#### What you have to do
Return each line of the listing below, unchanged, and omit the images.

** Opening Records provided block **

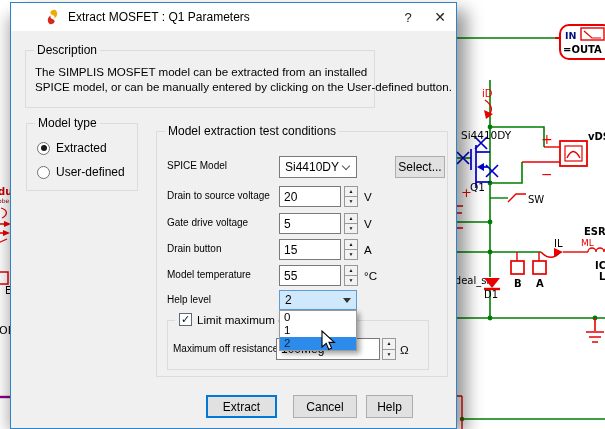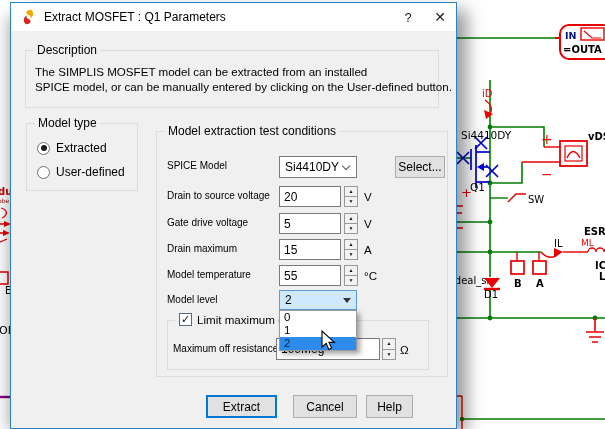"Extract MOSFET : Q1 Parameters" .titlebar { padding-left: none -> 24px }
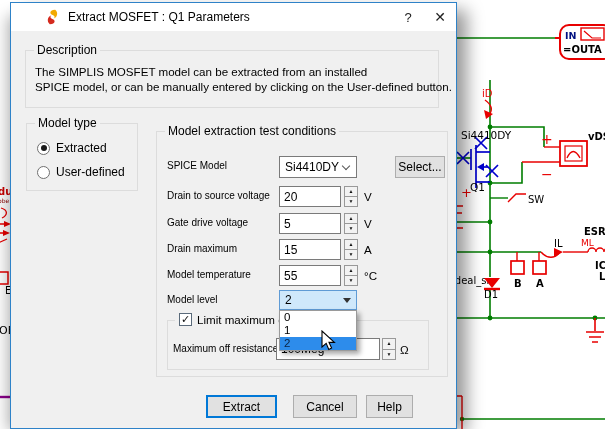"Description" div.group { width: 414px -> 350px }
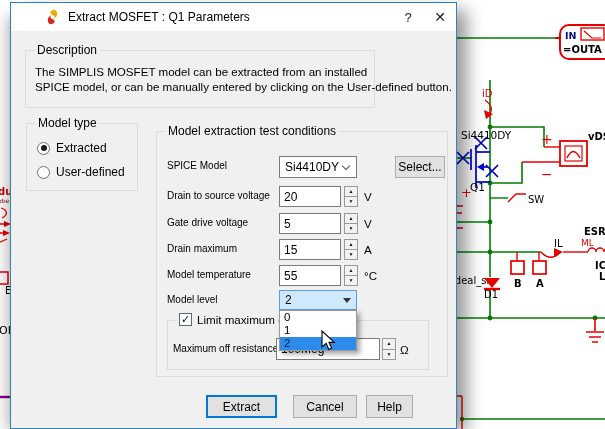"Drain maximum" span.clabel { text: maximum -> button }
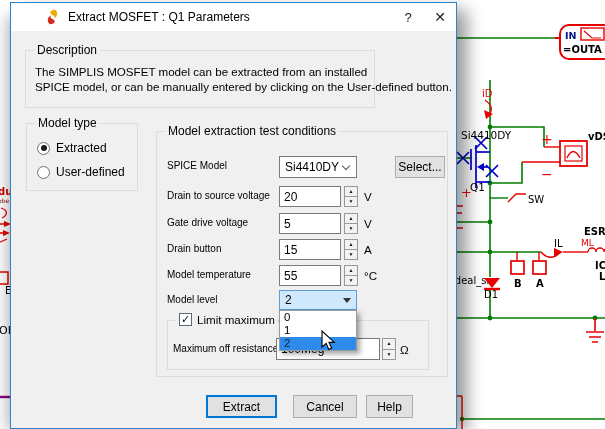"Model level" span.clabel { text: Model -> Help }
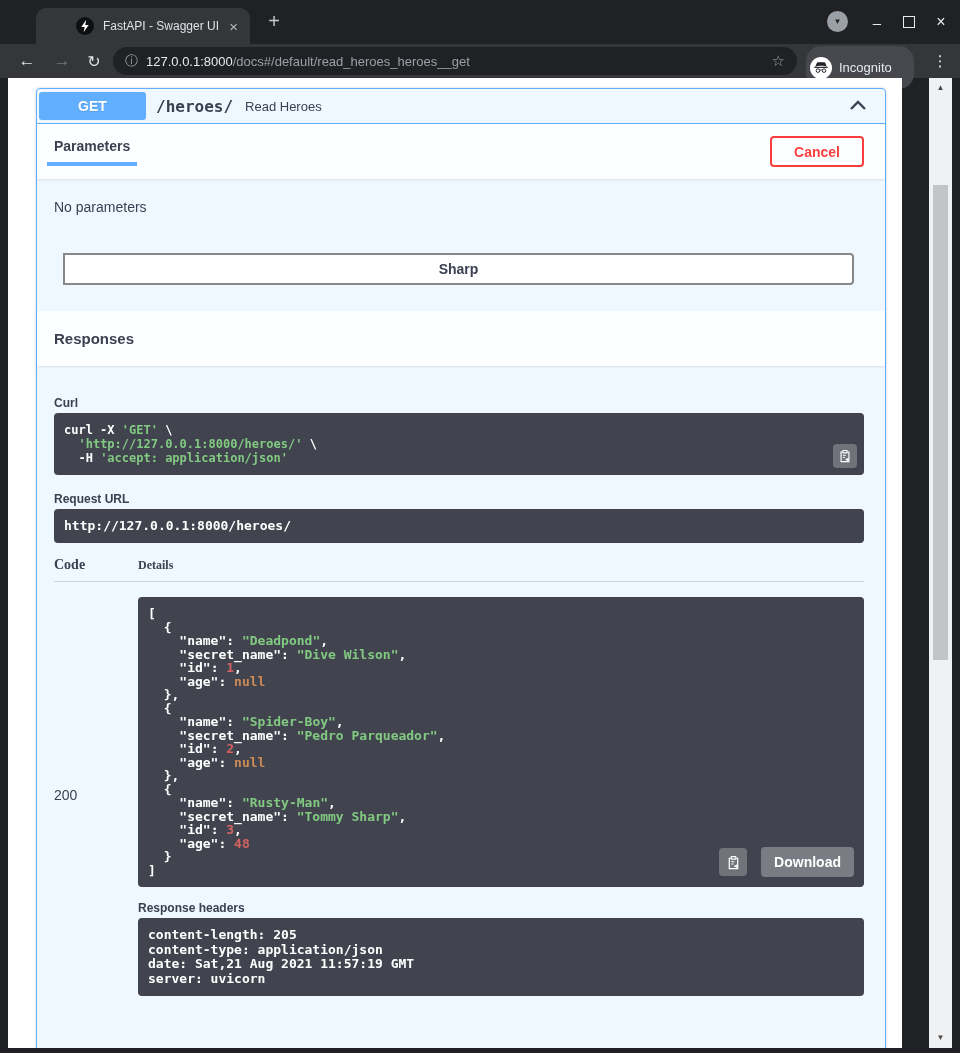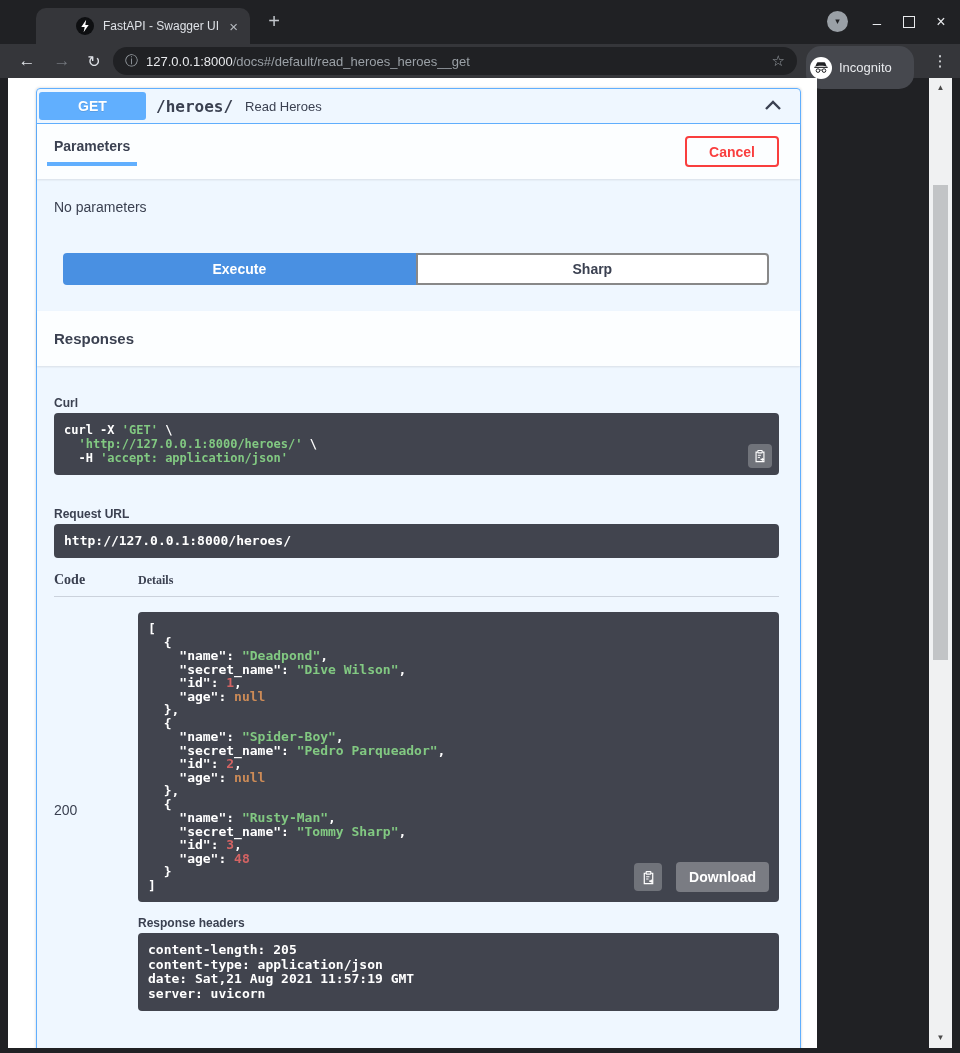"GET" .page { width: 809px -> 894px }
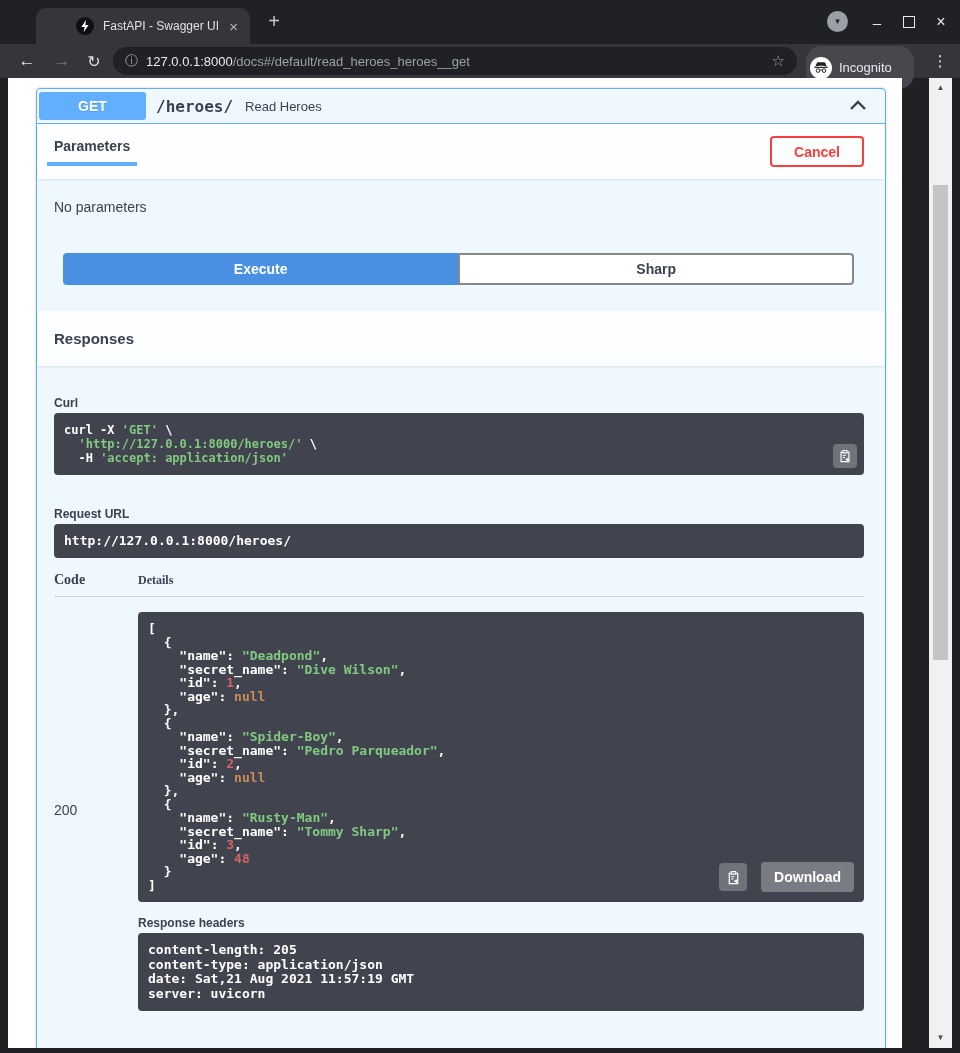"Execute" button.execute-btn { html: <button>Execute</button> -> none }
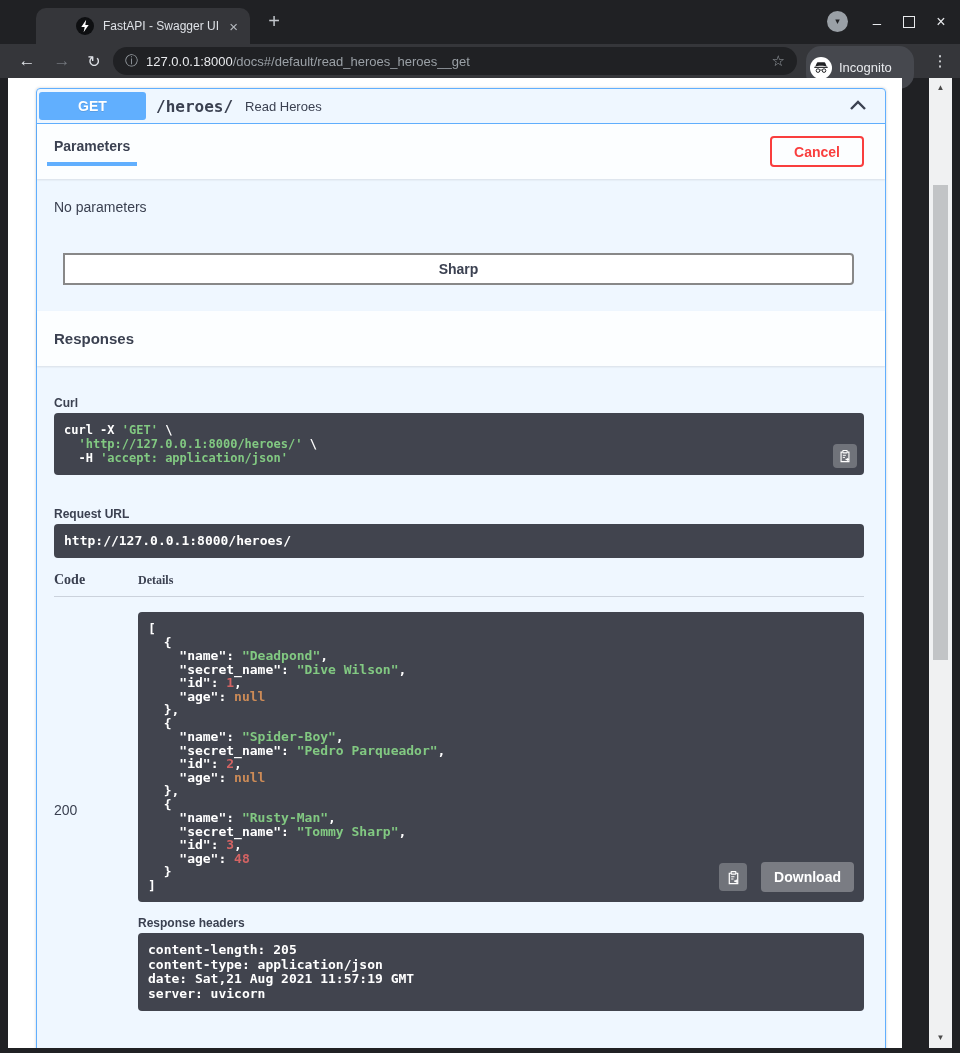"Request URL" .requrl-label { margin-top: 32px -> 17px }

** Closing Records provided block **

#### Solution below
"Extract MOSFET : Q1 Parameters" .titlebar { padding-left: none -> 24px }
"Description" div.group { width: 414px -> 350px }
"Drain maximum" span.clabel { text: maximum -> button }
"Model level" span.clabel { text: Model -> Help }
"GET" .page { width: 809px -> 894px }
"Execute" button.execute-btn { html: <button>Execute</button> -> none }
"Request URL" .requrl-label { margin-top: 32px -> 17px }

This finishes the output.